Den dagegen gerichteten Widerspruch vom 15. Juni 2011 begründete die Klägerin unter Hinweis auf einen fachärztlich attestierten Förderbedarf. Sie befinde sich altersgemäß in einer sensiblen Phase, in der sie innerhalb eines optimalen Zeitfensters aktiv die Kommunikation suche. Gerade jetzt seien ihr Möglichkeiten zur Kommunikation aufzuzeigen.
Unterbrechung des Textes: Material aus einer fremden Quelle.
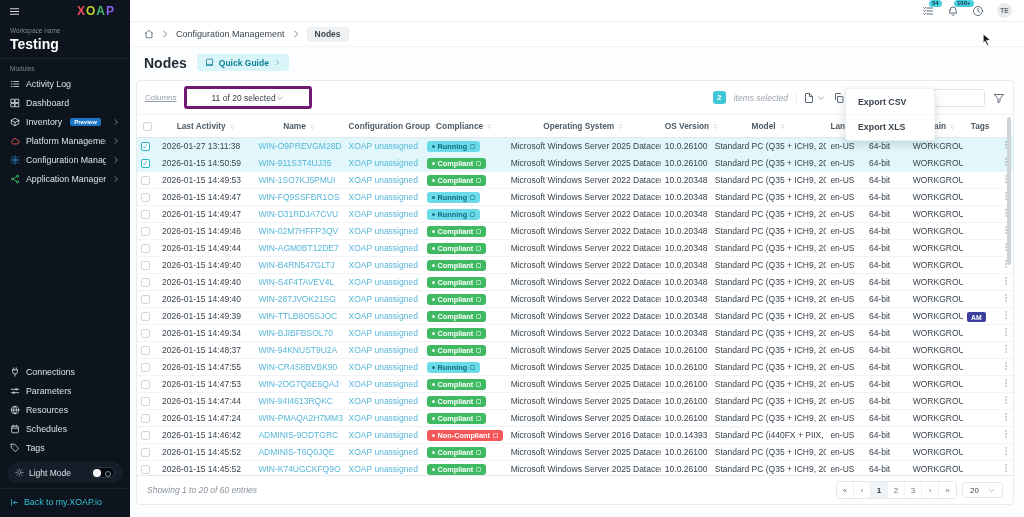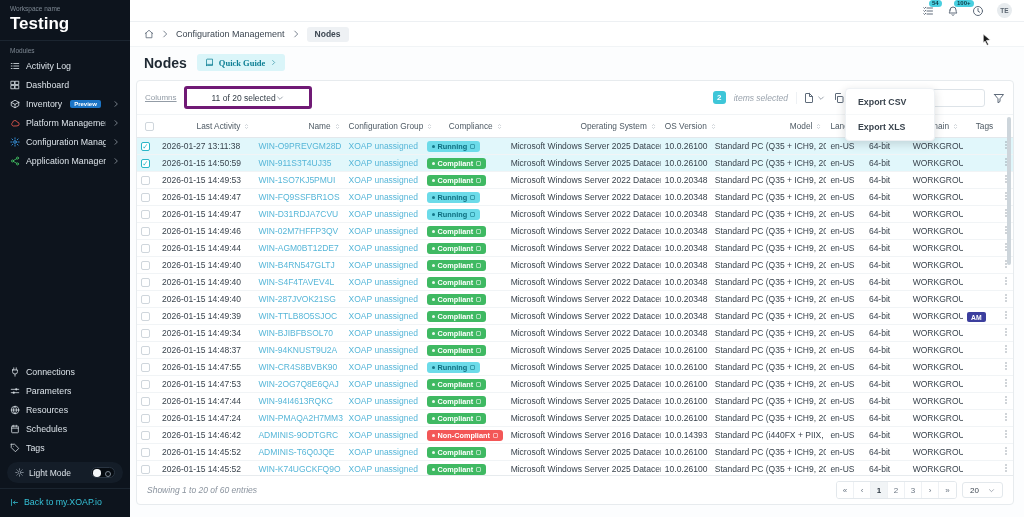--- a/index.html
+++ b/index.html
@@ -144,6 +144,14 @@
 <div class="app">
 
   <aside class="sidebar">
+    <div class="sb-head">
+      <span class="ico">
+          <svg class="icon-svg" viewBox="0 0 24 24" fill="none" stroke="currentColor" stroke-width="2" stroke-linecap="round" stroke-linejoin="round">
+            <path d="M3 6h18M3 12h18M3 18h18"></path>
+          </svg>
+        </span>
+      <span class="logo"><span style="color: rgb(243, 74, 94);">X</span><span style="color: rgb(192, 207, 46);">O</span><span style="color: rgb(63, 191, 110);">A</span><span style="color: rgb(138, 99, 232);">P</span></span>
+    </div>
     <div class="workspace">
       <div class="ws-label">Workspace name</div>
       <div class="ws-name">Testing</div>

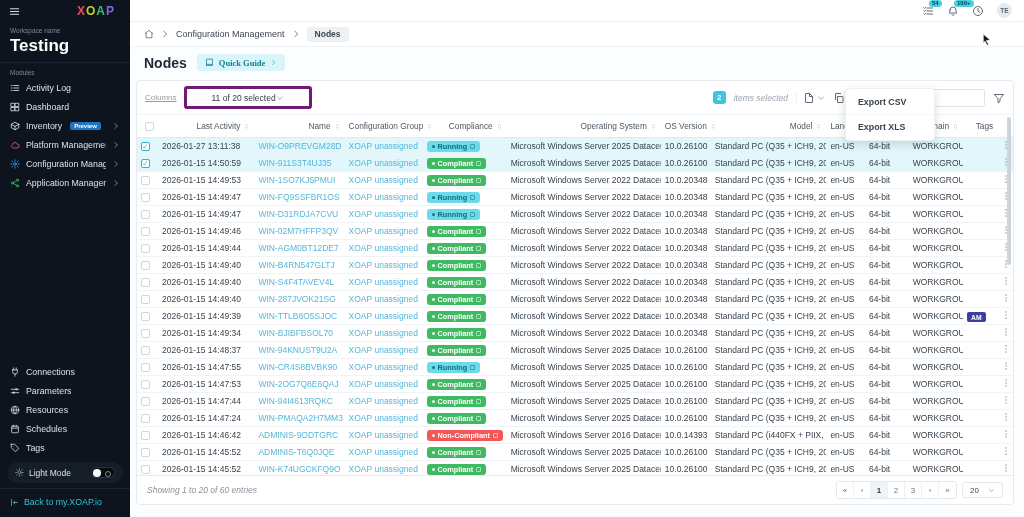--- a/index.html
+++ b/index.html
@@ -19,7 +19,7 @@
   .logo { margin-left:auto; margin-right:6px; font-weight:bold; font-size:12px; letter-spacing:1px; }
   .workspace { padding:5px 10px 6px; border-bottom:1px solid #1b2530; }
   .ws-label { font-size:6.5px; color:#7e8893; }
-  .ws-name { font-size:17px; font-weight:bold; color:#fff; margin-top:2px; }
+  .ws-name { font-size:14px; font-weight:bold; color:#fff; margin-top:2px; }
   .modules-label { padding:6px 10px 2px; font-size:6.5px; color:#7e8893; }
   .sb-item { display:flex; align-items:center; gap:6px; padding:4.5px 10px; cursor:default; }
   .sb-item .ico { width:10px; height:10px; color:#cfd6dc; flex:none; }

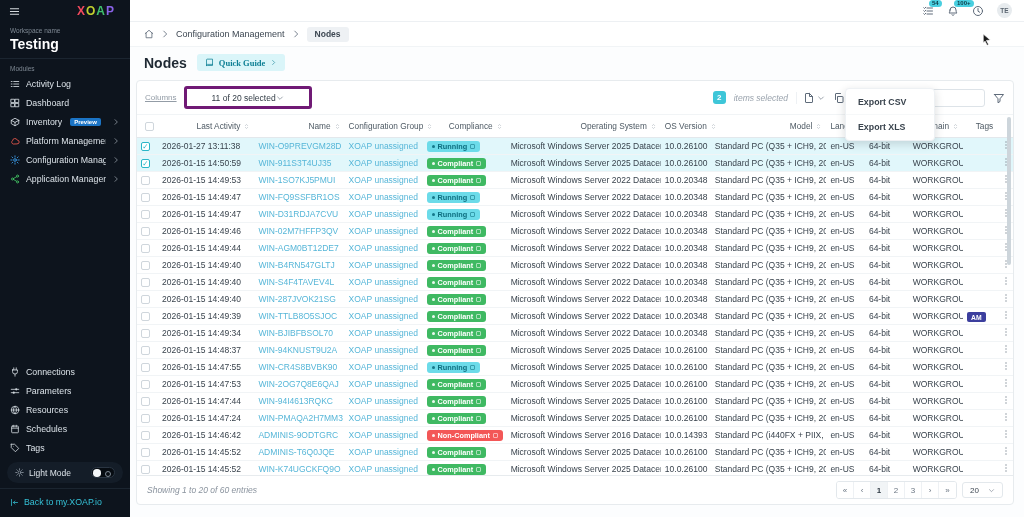--- a/index.html
+++ b/index.html
@@ -62,7 +62,7 @@
   .titlerow { display:flex; align-items:center; gap:10px; padding:7px 14px 7px; }
   .page-title { font-size:14px; font-weight:bold; color:#1f2933; }
   .quick-guide { background:#daf5f9; color:#0d7f94; font-size:8.5px; font-weight:bold;
-    padding:3.5px 8px; border-radius:3px; display:flex; gap:5px; align-items:center;font-family:Liberation Serif, serif; }
+    padding:3.5px 8px; border-radius:3px; display:flex; gap:5px; align-items:center; }
   .quick-guide .ico { width:9px; height:9px; }
 
   .card { margin:2px 10px 12px 6px; background:#fff; border:1px solid #e7ebee; border-radius:4px;

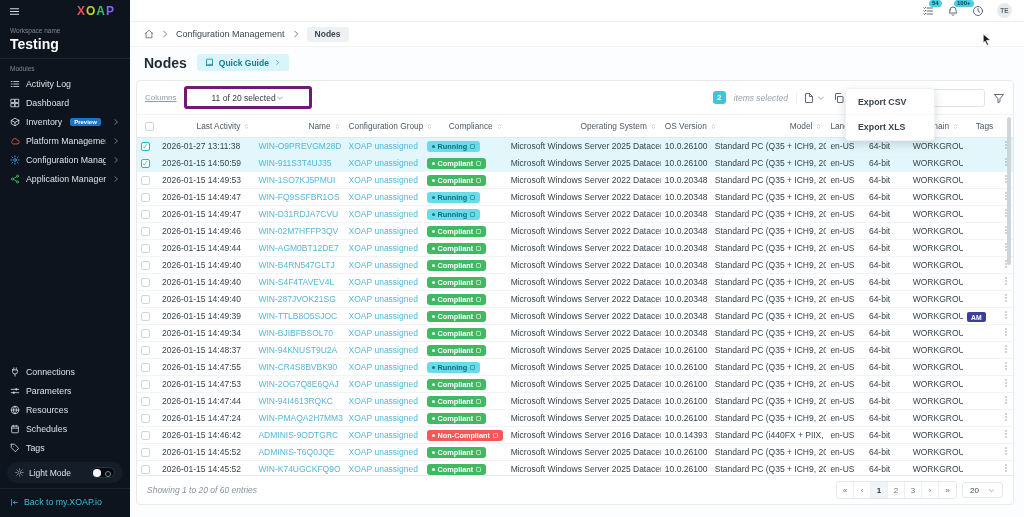--- a/index.html
+++ b/index.html
@@ -90,7 +90,7 @@
 
   .table-wrap { flex:1; min-height:0; overflow:hidden; position:relative; }
   table { width:100%; border-collapse:collapse; table-layout:fixed; }
-  thead th { text-align:right; font-weight:normal; font-size:8.3px; color:#4e5a64;
+  thead th { text-align:center; font-weight:bold; font-size:8.3px; color:#4e5a64;
     padding:6px 4px; border-top:1px solid #f1f4f6; border-bottom:1px solid #e3e8ec;
     white-space:nowrap; overflow:visible; }
   thead th .thwrap { display:inline-flex; align-items:center; gap:3px; }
Ein gleichzeitig von der Klägerin mit den Begehren Persönliches Budget und Hausgebärdensprachkurs betriebenes vorläufiges Rechtsschutzverfahren blieb sowohl vor dem Sozialgericht Heilbronn - S 11 SO 2165/11 ER, Beschluss vom 4. Juli 2011 - als auch im Beschwerdeverfahren vor dem Landessozialgericht Baden-Württemberg - L 2 SO 3024/11 ER-B, Beschluss vom 22. Juli 2011 - ohne Erfolg. Das Landessozialgericht verneinte das Vorliegen eines Anordnungsgrundes, u.a. unter Hinweis des Zwischenberichts der die Klägerin seit Juni 2011 betreuenden Gebärdensprachdozentin S. vom 11. Juli 2011. Darin berichtete S. über erste Erfolge der Frühförderung der Klägerin mit Gebärdensprache und empfahl ein intensivere Förderung mit höherer Stundenzahl.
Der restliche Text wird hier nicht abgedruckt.